Return every record verbatim, omitting all pictures.

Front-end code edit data
--- START ---

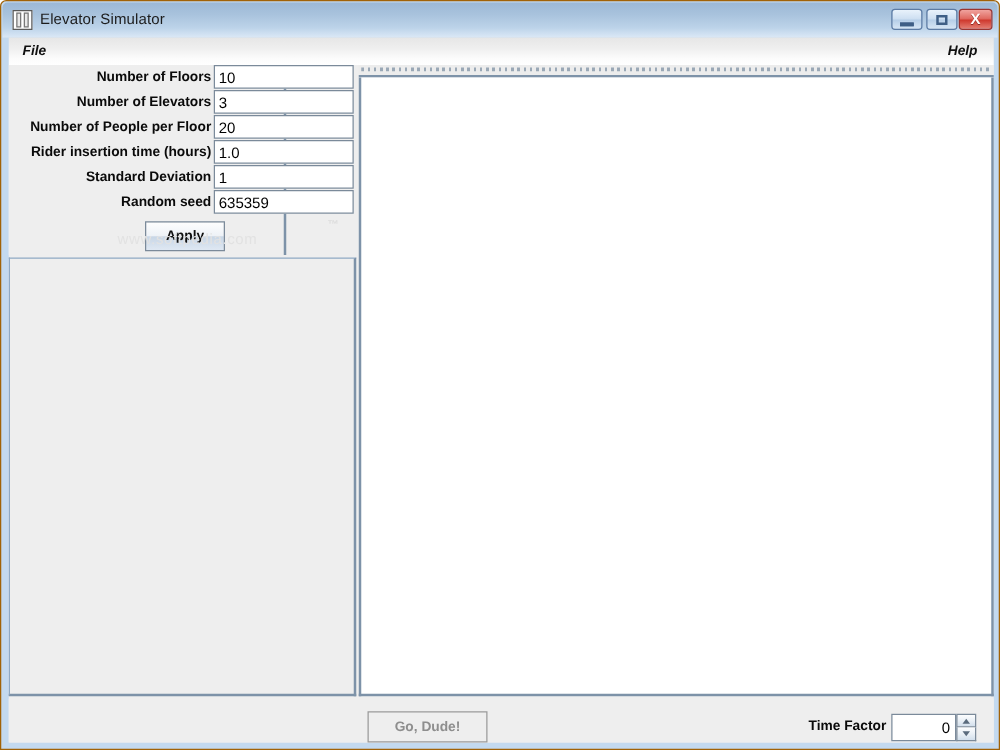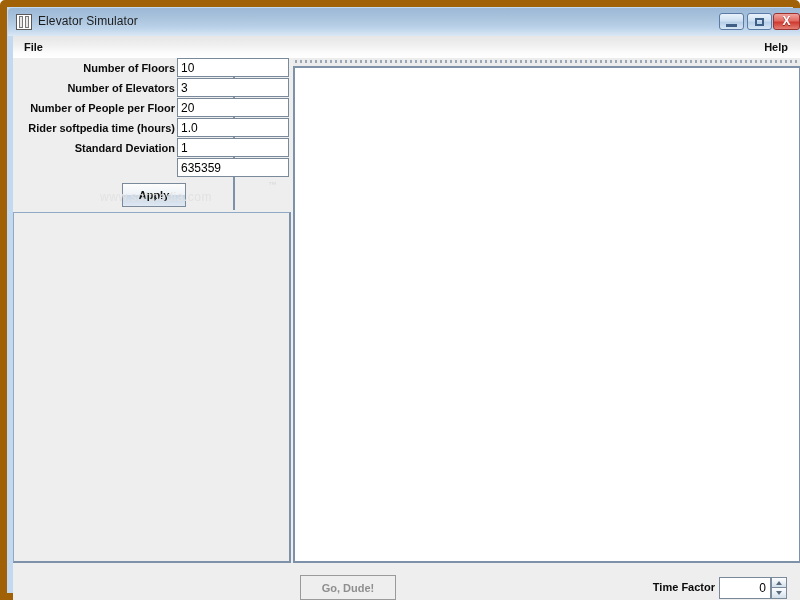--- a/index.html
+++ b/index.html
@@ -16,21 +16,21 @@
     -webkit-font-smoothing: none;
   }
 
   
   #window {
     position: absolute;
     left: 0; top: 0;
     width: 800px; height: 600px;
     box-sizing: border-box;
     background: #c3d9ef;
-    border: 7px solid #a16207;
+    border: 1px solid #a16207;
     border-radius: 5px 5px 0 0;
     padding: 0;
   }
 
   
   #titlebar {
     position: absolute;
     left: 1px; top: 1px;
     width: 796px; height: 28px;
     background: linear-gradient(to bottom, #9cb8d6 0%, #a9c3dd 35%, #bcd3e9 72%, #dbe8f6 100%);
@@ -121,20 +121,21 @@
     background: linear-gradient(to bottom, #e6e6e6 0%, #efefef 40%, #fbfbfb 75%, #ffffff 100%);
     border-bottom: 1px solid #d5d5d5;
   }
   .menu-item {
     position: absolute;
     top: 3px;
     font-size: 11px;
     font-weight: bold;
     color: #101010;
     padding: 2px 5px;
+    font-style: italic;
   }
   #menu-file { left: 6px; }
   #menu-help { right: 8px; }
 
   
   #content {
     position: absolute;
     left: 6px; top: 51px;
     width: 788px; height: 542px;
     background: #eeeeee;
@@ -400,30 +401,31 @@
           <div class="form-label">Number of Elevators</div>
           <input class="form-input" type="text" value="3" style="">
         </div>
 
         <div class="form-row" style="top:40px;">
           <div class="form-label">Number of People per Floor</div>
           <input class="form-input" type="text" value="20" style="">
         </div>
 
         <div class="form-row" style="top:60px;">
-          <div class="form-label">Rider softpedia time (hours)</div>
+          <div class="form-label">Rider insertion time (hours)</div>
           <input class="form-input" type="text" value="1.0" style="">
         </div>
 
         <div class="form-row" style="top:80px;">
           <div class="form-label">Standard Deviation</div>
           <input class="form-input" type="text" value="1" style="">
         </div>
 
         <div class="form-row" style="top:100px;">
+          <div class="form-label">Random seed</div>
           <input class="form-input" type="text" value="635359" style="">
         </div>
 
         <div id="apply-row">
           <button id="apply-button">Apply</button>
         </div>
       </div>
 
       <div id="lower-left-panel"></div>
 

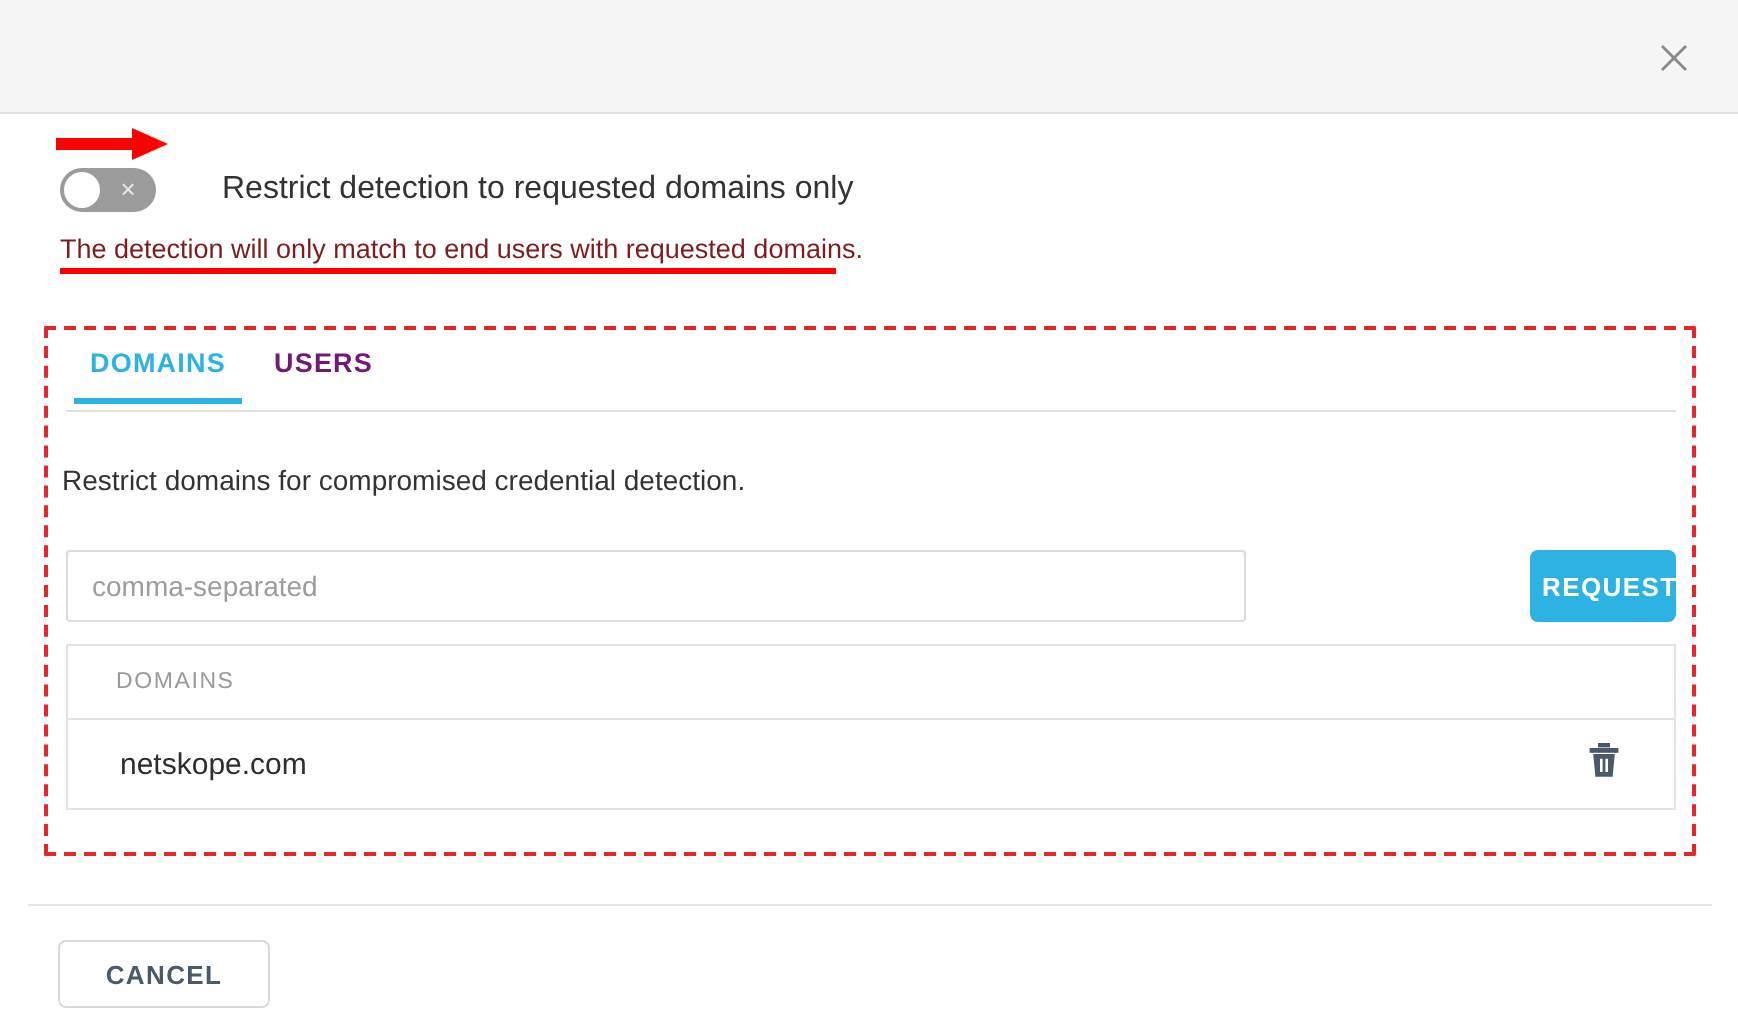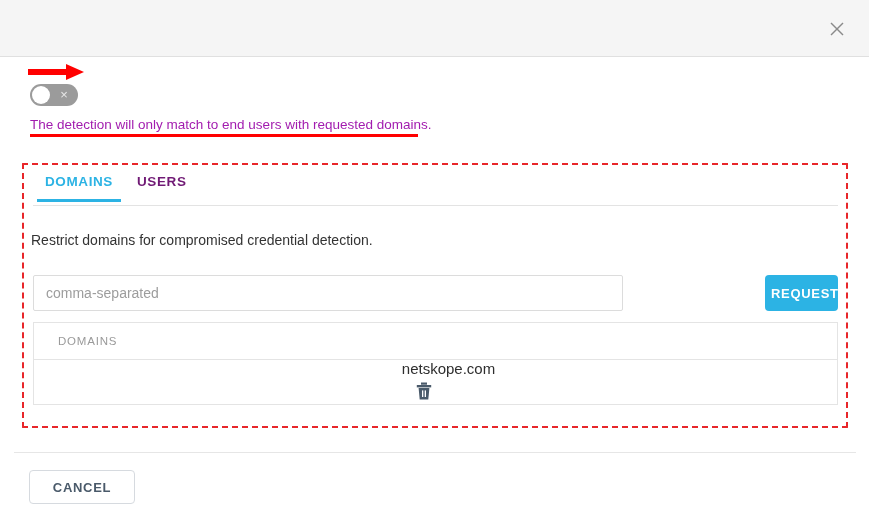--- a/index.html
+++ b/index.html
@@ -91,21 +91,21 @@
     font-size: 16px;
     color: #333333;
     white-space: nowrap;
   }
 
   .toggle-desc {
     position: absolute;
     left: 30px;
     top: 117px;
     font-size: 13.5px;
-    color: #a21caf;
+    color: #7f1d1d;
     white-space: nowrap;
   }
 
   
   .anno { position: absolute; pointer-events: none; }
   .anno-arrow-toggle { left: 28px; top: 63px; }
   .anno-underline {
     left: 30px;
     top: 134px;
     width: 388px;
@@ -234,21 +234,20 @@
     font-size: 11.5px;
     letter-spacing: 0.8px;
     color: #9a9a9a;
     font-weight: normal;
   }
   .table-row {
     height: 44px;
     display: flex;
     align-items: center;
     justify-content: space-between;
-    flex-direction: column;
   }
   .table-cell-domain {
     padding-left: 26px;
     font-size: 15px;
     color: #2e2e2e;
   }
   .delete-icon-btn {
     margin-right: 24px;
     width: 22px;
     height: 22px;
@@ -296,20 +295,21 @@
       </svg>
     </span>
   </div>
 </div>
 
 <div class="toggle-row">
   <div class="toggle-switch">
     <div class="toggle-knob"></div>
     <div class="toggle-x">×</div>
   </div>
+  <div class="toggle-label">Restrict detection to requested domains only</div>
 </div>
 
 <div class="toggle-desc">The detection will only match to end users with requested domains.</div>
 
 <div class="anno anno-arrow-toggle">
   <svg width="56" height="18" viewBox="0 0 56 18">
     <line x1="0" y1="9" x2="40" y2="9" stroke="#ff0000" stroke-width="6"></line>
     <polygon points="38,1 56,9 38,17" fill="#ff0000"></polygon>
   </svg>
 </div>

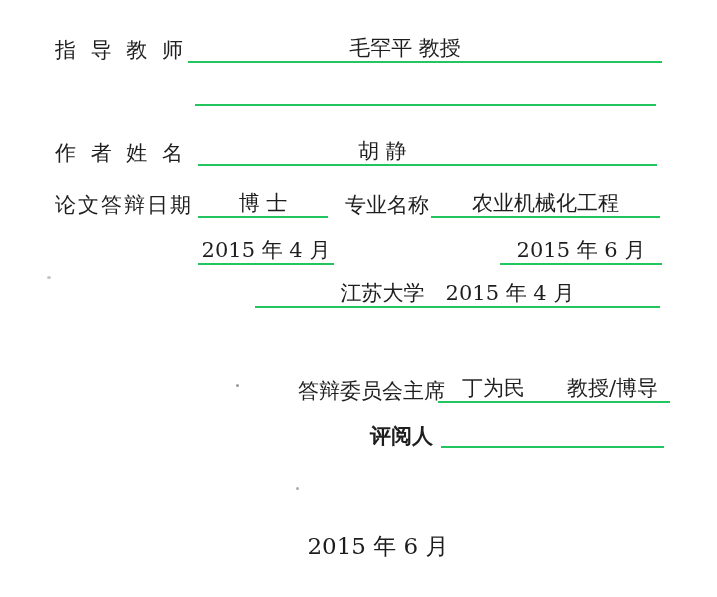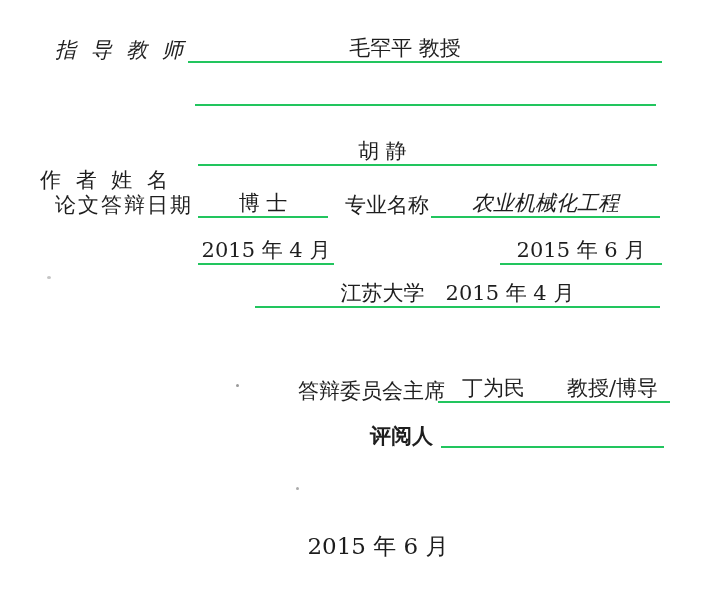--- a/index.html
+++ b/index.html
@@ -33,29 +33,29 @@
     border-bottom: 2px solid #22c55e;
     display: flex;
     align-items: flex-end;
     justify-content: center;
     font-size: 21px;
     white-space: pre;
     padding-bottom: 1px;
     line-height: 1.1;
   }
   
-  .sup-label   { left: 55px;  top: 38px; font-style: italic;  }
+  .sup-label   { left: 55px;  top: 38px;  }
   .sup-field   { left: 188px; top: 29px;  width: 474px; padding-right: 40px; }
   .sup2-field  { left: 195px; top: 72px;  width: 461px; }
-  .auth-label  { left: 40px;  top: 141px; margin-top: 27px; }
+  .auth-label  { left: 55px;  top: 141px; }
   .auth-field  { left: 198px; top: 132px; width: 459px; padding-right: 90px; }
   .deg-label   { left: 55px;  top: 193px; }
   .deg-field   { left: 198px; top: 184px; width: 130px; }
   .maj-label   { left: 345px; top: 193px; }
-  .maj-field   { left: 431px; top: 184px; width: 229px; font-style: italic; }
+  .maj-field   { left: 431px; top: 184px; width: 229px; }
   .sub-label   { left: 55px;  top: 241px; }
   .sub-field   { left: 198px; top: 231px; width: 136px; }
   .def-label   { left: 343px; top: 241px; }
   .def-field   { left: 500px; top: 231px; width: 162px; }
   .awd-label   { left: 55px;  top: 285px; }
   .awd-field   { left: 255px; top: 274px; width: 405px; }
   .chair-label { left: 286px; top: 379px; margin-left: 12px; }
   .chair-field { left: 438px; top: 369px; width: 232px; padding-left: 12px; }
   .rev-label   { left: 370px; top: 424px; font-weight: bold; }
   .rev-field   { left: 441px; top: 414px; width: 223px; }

--- END ---

* _YOUR RESPONSE_:
--- a/index.html
+++ b/index.html
@@ -16,21 +16,21 @@
     -webkit-font-smoothing: none;
   }
 
   
   #window {
     position: absolute;
     left: 0; top: 0;
     width: 800px; height: 600px;
     box-sizing: border-box;
     background: #c3d9ef;
-    border: 7px solid #a16207;
+    border: 1px solid #a16207;
     border-radius: 5px 5px 0 0;
     padding: 0;
   }
 
   
   #titlebar {
     position: absolute;
     left: 1px; top: 1px;
     width: 796px; height: 28px;
     background: linear-gradient(to bottom, #9cb8d6 0%, #a9c3dd 35%, #bcd3e9 72%, #dbe8f6 100%);
@@ -121,20 +121,21 @@
     background: linear-gradient(to bottom, #e6e6e6 0%, #efefef 40%, #fbfbfb 75%, #ffffff 100%);
     border-bottom: 1px solid #d5d5d5;
   }
   .menu-item {
     position: absolute;
     top: 3px;
     font-size: 11px;
     font-weight: bold;
     color: #101010;
     padding: 2px 5px;
+    font-style: italic;
   }
   #menu-file { left: 6px; }
   #menu-help { right: 8px; }
 
   
   #content {
     position: absolute;
     left: 6px; top: 51px;
     width: 788px; height: 542px;
     background: #eeeeee;
@@ -400,30 +401,31 @@
           <div class="form-label">Number of Elevators</div>
           <input class="form-input" type="text" value="3" style="">
         </div>
 
         <div class="form-row" style="top:40px;">
           <div class="form-label">Number of People per Floor</div>
           <input class="form-input" type="text" value="20" style="">
         </div>
 
         <div class="form-row" style="top:60px;">
-          <div class="form-label">Rider softpedia time (hours)</div>
+          <div class="form-label">Rider insertion time (hours)</div>
           <input class="form-input" type="text" value="1.0" style="">
         </div>
 
         <div class="form-row" style="top:80px;">
           <div class="form-label">Standard Deviation</div>
           <input class="form-input" type="text" value="1" style="">
         </div>
 
         <div class="form-row" style="top:100px;">
+          <div class="form-label">Random seed</div>
           <input class="form-input" type="text" value="635359" style="">
         </div>
 
         <div id="apply-row">
           <button id="apply-button">Apply</button>
         </div>
       </div>
 
       <div id="lower-left-panel"></div>
 

--- a/index.html
+++ b/index.html
@@ -91,21 +91,21 @@
     font-size: 16px;
     color: #333333;
     white-space: nowrap;
   }
 
   .toggle-desc {
     position: absolute;
     left: 30px;
     top: 117px;
     font-size: 13.5px;
-    color: #a21caf;
+    color: #7f1d1d;
     white-space: nowrap;
   }
 
   
   .anno { position: absolute; pointer-events: none; }
   .anno-arrow-toggle { left: 28px; top: 63px; }
   .anno-underline {
     left: 30px;
     top: 134px;
     width: 388px;
@@ -234,21 +234,20 @@
     font-size: 11.5px;
     letter-spacing: 0.8px;
     color: #9a9a9a;
     font-weight: normal;
   }
   .table-row {
     height: 44px;
     display: flex;
     align-items: center;
     justify-content: space-between;
-    flex-direction: column;
   }
   .table-cell-domain {
     padding-left: 26px;
     font-size: 15px;
     color: #2e2e2e;
   }
   .delete-icon-btn {
     margin-right: 24px;
     width: 22px;
     height: 22px;
@@ -296,20 +295,21 @@
       </svg>
     </span>
   </div>
 </div>
 
 <div class="toggle-row">
   <div class="toggle-switch">
     <div class="toggle-knob"></div>
     <div class="toggle-x">×</div>
   </div>
+  <div class="toggle-label">Restrict detection to requested domains only</div>
 </div>
 
 <div class="toggle-desc">The detection will only match to end users with requested domains.</div>
 
 <div class="anno anno-arrow-toggle">
   <svg width="56" height="18" viewBox="0 0 56 18">
     <line x1="0" y1="9" x2="40" y2="9" stroke="#ff0000" stroke-width="6"></line>
     <polygon points="38,1 56,9 38,17" fill="#ff0000"></polygon>
   </svg>
 </div>

--- a/index.html
+++ b/index.html
@@ -33,29 +33,29 @@
     border-bottom: 2px solid #22c55e;
     display: flex;
     align-items: flex-end;
     justify-content: center;
     font-size: 21px;
     white-space: pre;
     padding-bottom: 1px;
     line-height: 1.1;
   }
   
-  .sup-label   { left: 55px;  top: 38px; font-style: italic;  }
+  .sup-label   { left: 55px;  top: 38px;  }
   .sup-field   { left: 188px; top: 29px;  width: 474px; padding-right: 40px; }
   .sup2-field  { left: 195px; top: 72px;  width: 461px; }
-  .auth-label  { left: 40px;  top: 141px; margin-top: 27px; }
+  .auth-label  { left: 55px;  top: 141px; }
   .auth-field  { left: 198px; top: 132px; width: 459px; padding-right: 90px; }
   .deg-label   { left: 55px;  top: 193px; }
   .deg-field   { left: 198px; top: 184px; width: 130px; }
   .maj-label   { left: 345px; top: 193px; }
-  .maj-field   { left: 431px; top: 184px; width: 229px; font-style: italic; }
+  .maj-field   { left: 431px; top: 184px; width: 229px; }
   .sub-label   { left: 55px;  top: 241px; }
   .sub-field   { left: 198px; top: 231px; width: 136px; }
   .def-label   { left: 343px; top: 241px; }
   .def-field   { left: 500px; top: 231px; width: 162px; }
   .awd-label   { left: 55px;  top: 285px; }
   .awd-field   { left: 255px; top: 274px; width: 405px; }
   .chair-label { left: 286px; top: 379px; margin-left: 12px; }
   .chair-field { left: 438px; top: 369px; width: 232px; padding-left: 12px; }
   .rev-label   { left: 370px; top: 424px; font-weight: bold; }
   .rev-field   { left: 441px; top: 414px; width: 223px; }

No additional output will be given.